Modification records:
◇ ◇ ◇ ◇ ◇ ◇ ◇

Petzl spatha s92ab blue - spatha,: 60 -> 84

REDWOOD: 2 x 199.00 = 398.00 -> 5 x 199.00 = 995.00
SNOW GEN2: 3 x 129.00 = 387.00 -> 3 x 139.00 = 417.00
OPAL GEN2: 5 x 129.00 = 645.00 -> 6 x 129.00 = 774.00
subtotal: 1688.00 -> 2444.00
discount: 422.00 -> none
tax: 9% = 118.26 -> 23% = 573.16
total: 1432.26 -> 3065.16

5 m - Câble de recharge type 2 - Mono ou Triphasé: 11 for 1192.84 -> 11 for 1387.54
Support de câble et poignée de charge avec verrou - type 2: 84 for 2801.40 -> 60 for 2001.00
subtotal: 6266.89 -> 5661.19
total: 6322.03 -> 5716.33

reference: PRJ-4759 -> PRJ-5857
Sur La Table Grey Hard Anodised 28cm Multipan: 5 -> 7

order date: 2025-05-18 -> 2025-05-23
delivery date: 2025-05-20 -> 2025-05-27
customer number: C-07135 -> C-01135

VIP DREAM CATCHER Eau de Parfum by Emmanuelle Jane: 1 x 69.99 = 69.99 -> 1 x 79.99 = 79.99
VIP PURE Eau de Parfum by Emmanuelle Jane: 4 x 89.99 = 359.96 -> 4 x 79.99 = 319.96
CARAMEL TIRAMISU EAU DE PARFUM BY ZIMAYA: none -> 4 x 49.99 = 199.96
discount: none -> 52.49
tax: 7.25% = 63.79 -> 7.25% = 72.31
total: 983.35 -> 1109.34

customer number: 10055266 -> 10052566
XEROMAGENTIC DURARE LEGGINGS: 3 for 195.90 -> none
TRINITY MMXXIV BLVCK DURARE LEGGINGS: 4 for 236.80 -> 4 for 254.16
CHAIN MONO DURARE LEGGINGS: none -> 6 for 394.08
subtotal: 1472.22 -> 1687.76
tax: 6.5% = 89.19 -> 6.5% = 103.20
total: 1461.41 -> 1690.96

◇ ◇ ◇ ◇ ◇ ◇ ◇

• _Exercise requirements_:
Beginning with the line that holds "XEROMAGENTIC DURARE LEGGINGS: 3", restate word for word every line down to the end of the data, and only those lines.

• _Solution_:
XEROMAGENTIC DURARE LEGGINGS: 3 for 195.90 -> none
TRINITY MMXXIV BLVCK DURARE LEGGINGS: 4 for 236.80 -> 4 for 254.16
CHAIN MONO DURARE LEGGINGS: none -> 6 for 394.08
subtotal: 1472.22 -> 1687.76
tax: 6.5% = 89.19 -> 6.5% = 103.20
total: 1461.41 -> 1690.96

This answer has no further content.